* _EXERCISE INSTRUCTIONS_: In the records below, find the line that contains "text: espace ->" and the line that contains "margin-top: 12px ->", then retype exactly those two lines and every line between them.

* _THE DATA_:

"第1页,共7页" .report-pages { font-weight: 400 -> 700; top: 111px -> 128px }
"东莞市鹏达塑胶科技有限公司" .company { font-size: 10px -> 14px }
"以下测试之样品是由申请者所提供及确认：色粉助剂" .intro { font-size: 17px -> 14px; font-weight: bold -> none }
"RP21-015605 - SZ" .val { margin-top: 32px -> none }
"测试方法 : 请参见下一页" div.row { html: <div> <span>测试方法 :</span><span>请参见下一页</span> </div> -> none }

==

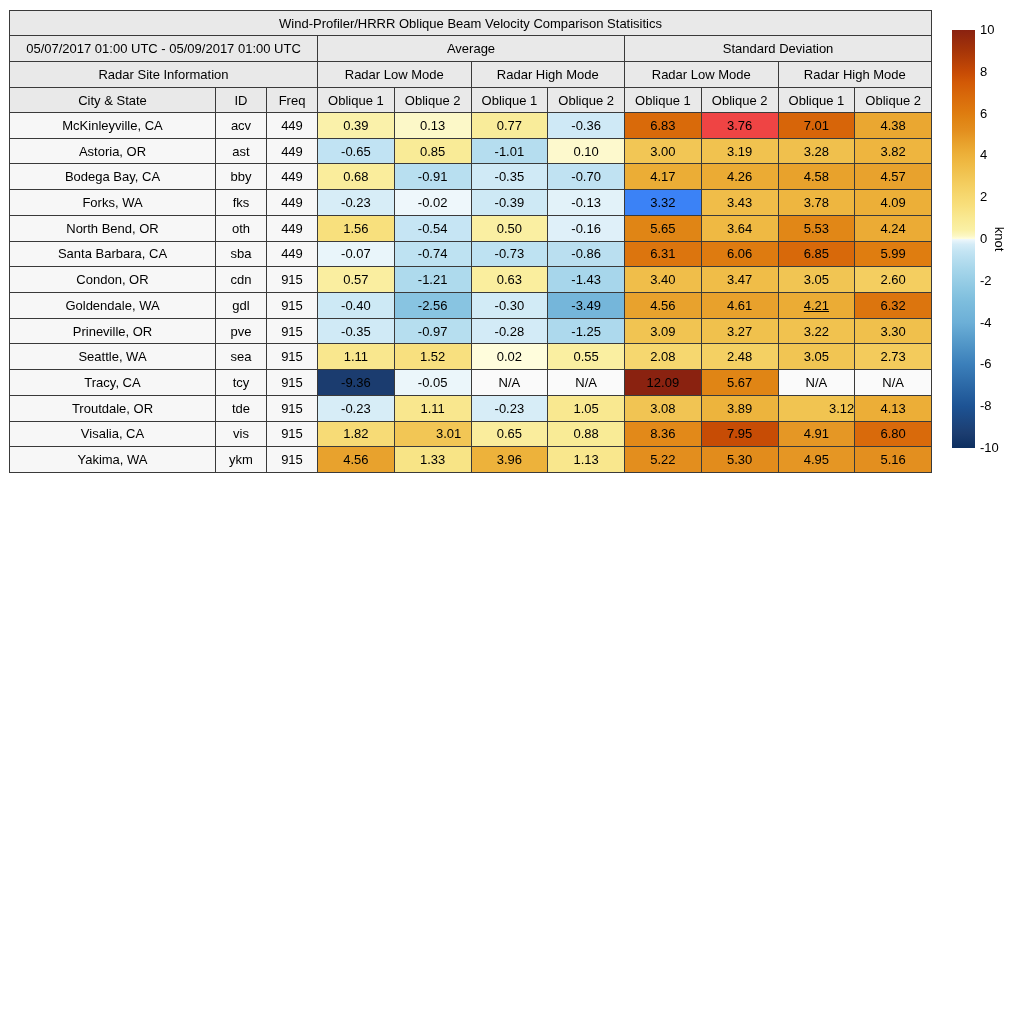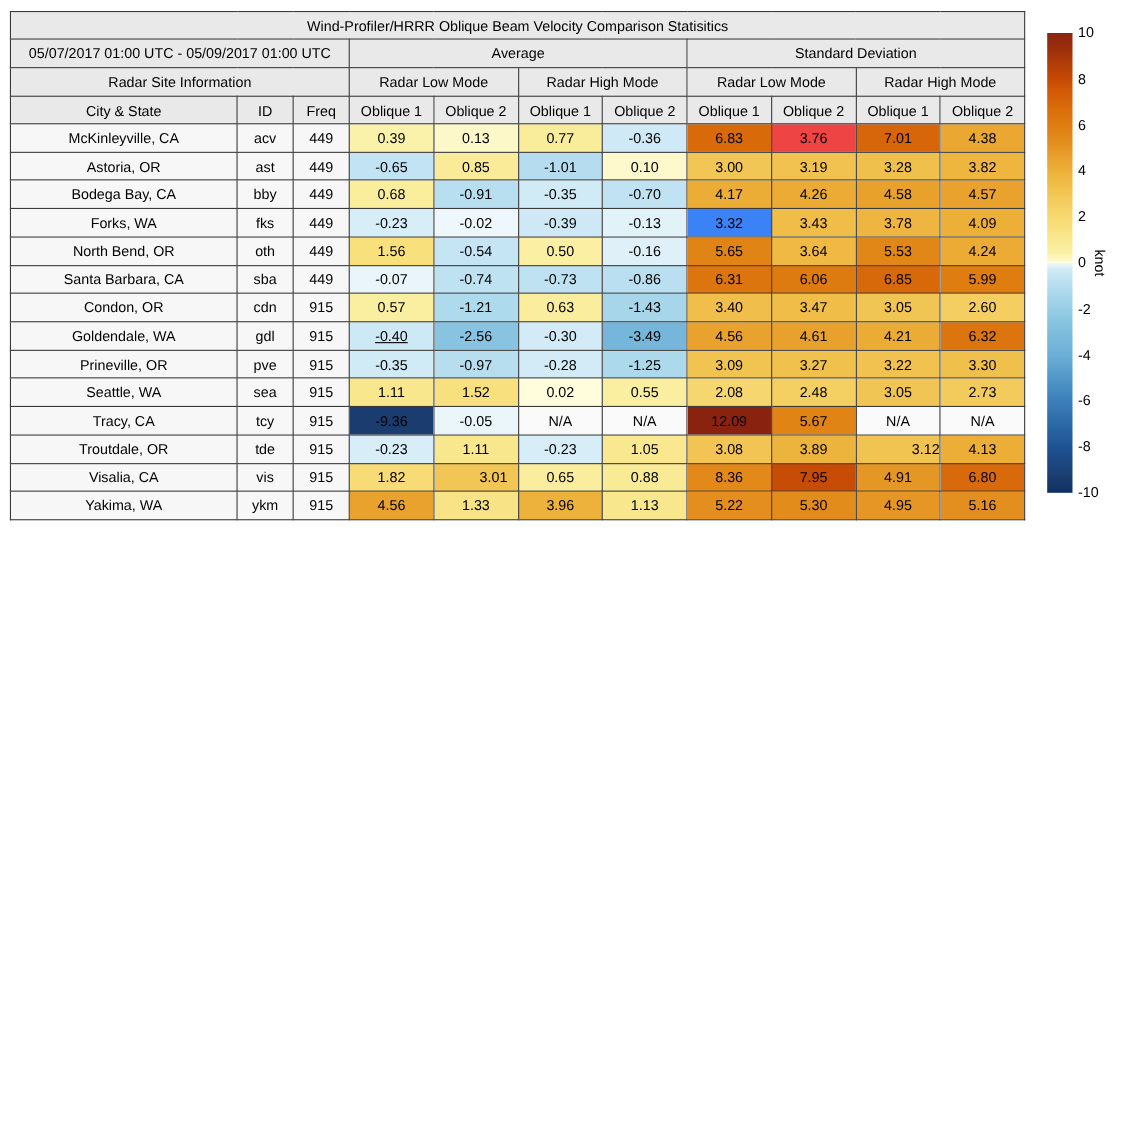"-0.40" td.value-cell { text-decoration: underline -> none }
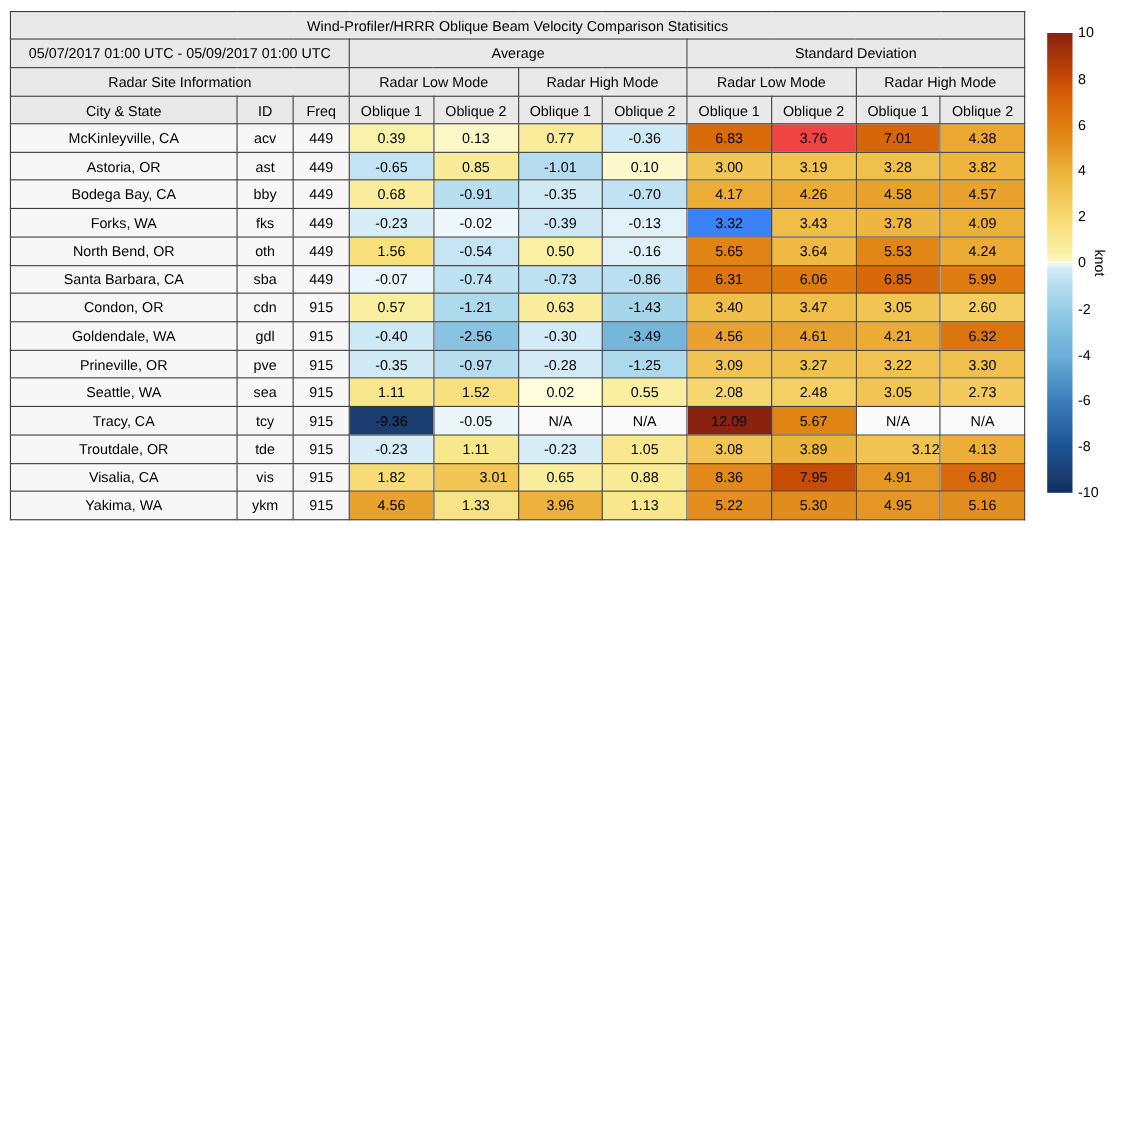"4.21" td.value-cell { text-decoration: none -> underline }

---

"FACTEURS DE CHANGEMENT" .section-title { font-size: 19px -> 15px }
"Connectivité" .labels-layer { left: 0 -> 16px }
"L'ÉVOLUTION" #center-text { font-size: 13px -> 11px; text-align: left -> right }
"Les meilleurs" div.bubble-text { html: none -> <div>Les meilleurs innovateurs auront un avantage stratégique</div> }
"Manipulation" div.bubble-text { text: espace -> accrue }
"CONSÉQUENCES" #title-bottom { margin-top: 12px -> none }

* _PROBLEM SOLUTION_:
"Manipulation" div.bubble-text { text: espace -> accrue }
"CONSÉQUENCES" #title-bottom { margin-top: 12px -> none }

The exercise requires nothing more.